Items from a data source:
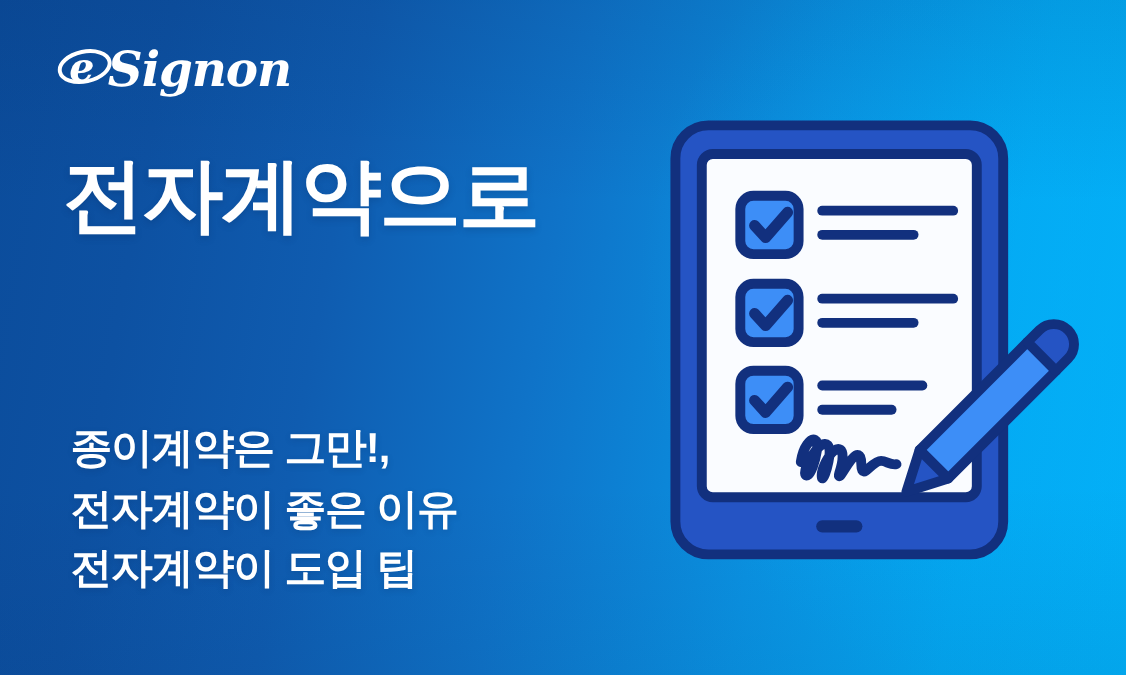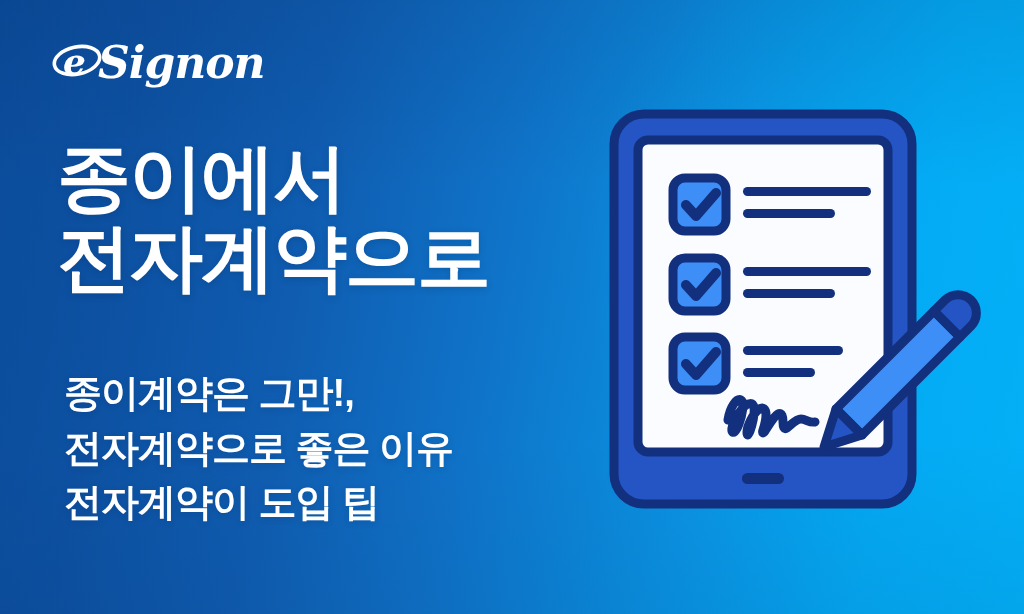--- a/index.html
+++ b/index.html
@@ -75,21 +75,21 @@
     line-height: 1.08;
     letter-spacing: -2px;
     white-space: nowrap;
     text-shadow: 0 2px 7px rgba(5,40,90,0.22);
   }
 
   
   #subtitle {
     position: absolute;
     left: 64px;
-    top: 366px;
+    top: 381px;
     width: 520px;
   }
   .subtitle-line {
     color: #ffffff;
     font-weight: 700;
     font-size: 38px;
     line-height: 1.44;
     letter-spacing: -1px;
     white-space: nowrap;
     text-shadow: 0 2px 6px rgba(5,40,90,0.20);
@@ -117,27 +117,26 @@
 
       <ellipse cx="25" cy="27.5" rx="23" ry="13.5" transform="rotate(-12 25 27.5)" fill="none" stroke="#ffffff" stroke-width="3.6"></ellipse>
 
       <text x="11" y="41" font-family="DejaVu Serif, Liberation Serif, serif" font-style="italic" font-weight="700" font-size="36" fill="#ffffff">e</text>
 
       <text id="logo-wordmark" x="46" y="45">Signon</text>
     </svg>
   </div>
 
   <div id="headline">
-    <div class="headline-line">종이에서</div>
     <div class="headline-line">전자계약으로</div>
   </div>
 
   <div id="subtitle">
     <div class="subtitle-line">종이계약은 그만!,</div>
-    <div class="subtitle-line">전자계약으로 좋은 이유</div>
+    <div class="subtitle-line">전자계약이 좋은 이유</div>
     <div class="subtitle-line">전자계약이 도입 팁</div>
   </div>
 
   <div id="illustration">
     <svg width="420" height="440" viewBox="0 0 420 440" xmlns="http://www.w3.org/2000/svg">
 
       <g>
         <rect x="26" y="30" width="298" height="390" rx="30" ry="30" fill="#2554c4" stroke="#12307e" stroke-width="9"></rect>
 
         <rect x="50" y="56" width="250" height="312" rx="10" ry="10" fill="#fafcff" stroke="#12307e" stroke-width="9"></rect>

> _Problem statement_
Give the data above again in full and unchanged, skipping the pictures.

> _Solution to the problem_
--- a/index.html
+++ b/index.html
@@ -75,21 +75,21 @@
     line-height: 1.08;
     letter-spacing: -2px;
     white-space: nowrap;
     text-shadow: 0 2px 7px rgba(5,40,90,0.22);
   }
 
   
   #subtitle {
     position: absolute;
     left: 64px;
-    top: 366px;
+    top: 381px;
     width: 520px;
   }
   .subtitle-line {
     color: #ffffff;
     font-weight: 700;
     font-size: 38px;
     line-height: 1.44;
     letter-spacing: -1px;
     white-space: nowrap;
     text-shadow: 0 2px 6px rgba(5,40,90,0.20);
@@ -117,27 +117,26 @@
 
       <ellipse cx="25" cy="27.5" rx="23" ry="13.5" transform="rotate(-12 25 27.5)" fill="none" stroke="#ffffff" stroke-width="3.6"></ellipse>
 
       <text x="11" y="41" font-family="DejaVu Serif, Liberation Serif, serif" font-style="italic" font-weight="700" font-size="36" fill="#ffffff">e</text>
 
       <text id="logo-wordmark" x="46" y="45">Signon</text>
     </svg>
   </div>
 
   <div id="headline">
-    <div class="headline-line">종이에서</div>
     <div class="headline-line">전자계약으로</div>
   </div>
 
   <div id="subtitle">
     <div class="subtitle-line">종이계약은 그만!,</div>
-    <div class="subtitle-line">전자계약으로 좋은 이유</div>
+    <div class="subtitle-line">전자계약이 좋은 이유</div>
     <div class="subtitle-line">전자계약이 도입 팁</div>
   </div>
 
   <div id="illustration">
     <svg width="420" height="440" viewBox="0 0 420 440" xmlns="http://www.w3.org/2000/svg">
 
       <g>
         <rect x="26" y="30" width="298" height="390" rx="30" ry="30" fill="#2554c4" stroke="#12307e" stroke-width="9"></rect>
 
         <rect x="50" y="56" width="250" height="312" rx="10" ry="10" fill="#fafcff" stroke="#12307e" stroke-width="9"></rect>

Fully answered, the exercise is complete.